Recorded data
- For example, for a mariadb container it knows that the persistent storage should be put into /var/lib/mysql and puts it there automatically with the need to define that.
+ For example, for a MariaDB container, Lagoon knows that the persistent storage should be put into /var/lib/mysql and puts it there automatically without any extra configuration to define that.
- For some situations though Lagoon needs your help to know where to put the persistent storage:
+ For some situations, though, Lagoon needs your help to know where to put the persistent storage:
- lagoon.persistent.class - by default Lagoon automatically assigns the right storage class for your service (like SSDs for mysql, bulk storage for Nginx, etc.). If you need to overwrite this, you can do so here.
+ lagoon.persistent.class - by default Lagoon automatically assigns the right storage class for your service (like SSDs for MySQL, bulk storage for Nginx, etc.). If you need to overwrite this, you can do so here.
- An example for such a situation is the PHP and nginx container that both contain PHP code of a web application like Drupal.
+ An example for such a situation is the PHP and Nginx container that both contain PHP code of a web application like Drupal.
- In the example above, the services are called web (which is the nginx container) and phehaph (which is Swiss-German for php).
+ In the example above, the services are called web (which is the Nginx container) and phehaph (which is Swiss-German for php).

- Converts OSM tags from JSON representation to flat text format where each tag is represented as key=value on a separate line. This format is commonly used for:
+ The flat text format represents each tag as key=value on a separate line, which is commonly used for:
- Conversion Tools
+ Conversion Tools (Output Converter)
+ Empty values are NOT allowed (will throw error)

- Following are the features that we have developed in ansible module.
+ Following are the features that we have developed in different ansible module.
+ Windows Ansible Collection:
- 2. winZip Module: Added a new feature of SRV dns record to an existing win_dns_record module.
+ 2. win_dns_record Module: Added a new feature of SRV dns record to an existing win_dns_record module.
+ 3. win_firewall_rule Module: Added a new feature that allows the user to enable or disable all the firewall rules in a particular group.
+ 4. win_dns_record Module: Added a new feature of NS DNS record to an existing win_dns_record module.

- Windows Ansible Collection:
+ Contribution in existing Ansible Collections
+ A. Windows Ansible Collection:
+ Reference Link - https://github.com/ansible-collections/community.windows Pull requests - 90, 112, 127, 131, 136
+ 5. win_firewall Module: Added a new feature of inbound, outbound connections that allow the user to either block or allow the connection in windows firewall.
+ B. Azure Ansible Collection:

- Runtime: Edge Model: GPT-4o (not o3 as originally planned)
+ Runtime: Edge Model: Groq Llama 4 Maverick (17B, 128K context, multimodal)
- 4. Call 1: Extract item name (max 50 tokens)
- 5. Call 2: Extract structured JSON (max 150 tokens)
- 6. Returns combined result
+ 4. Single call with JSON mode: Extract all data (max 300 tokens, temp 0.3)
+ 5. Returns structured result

▶ **DESCRIPTION OF THE TASK**:
Whenever a line in the records contains the word "tokens", copy that line.

▶ **ANSWER SPACE**:
- 4. Call 1: Extract item name (max 50 tokens)
- 5. Call 2: Extract structured JSON (max 150 tokens)
+ 4. Single call with JSON mode: Extract all data (max 300 tokens, temp 0.3)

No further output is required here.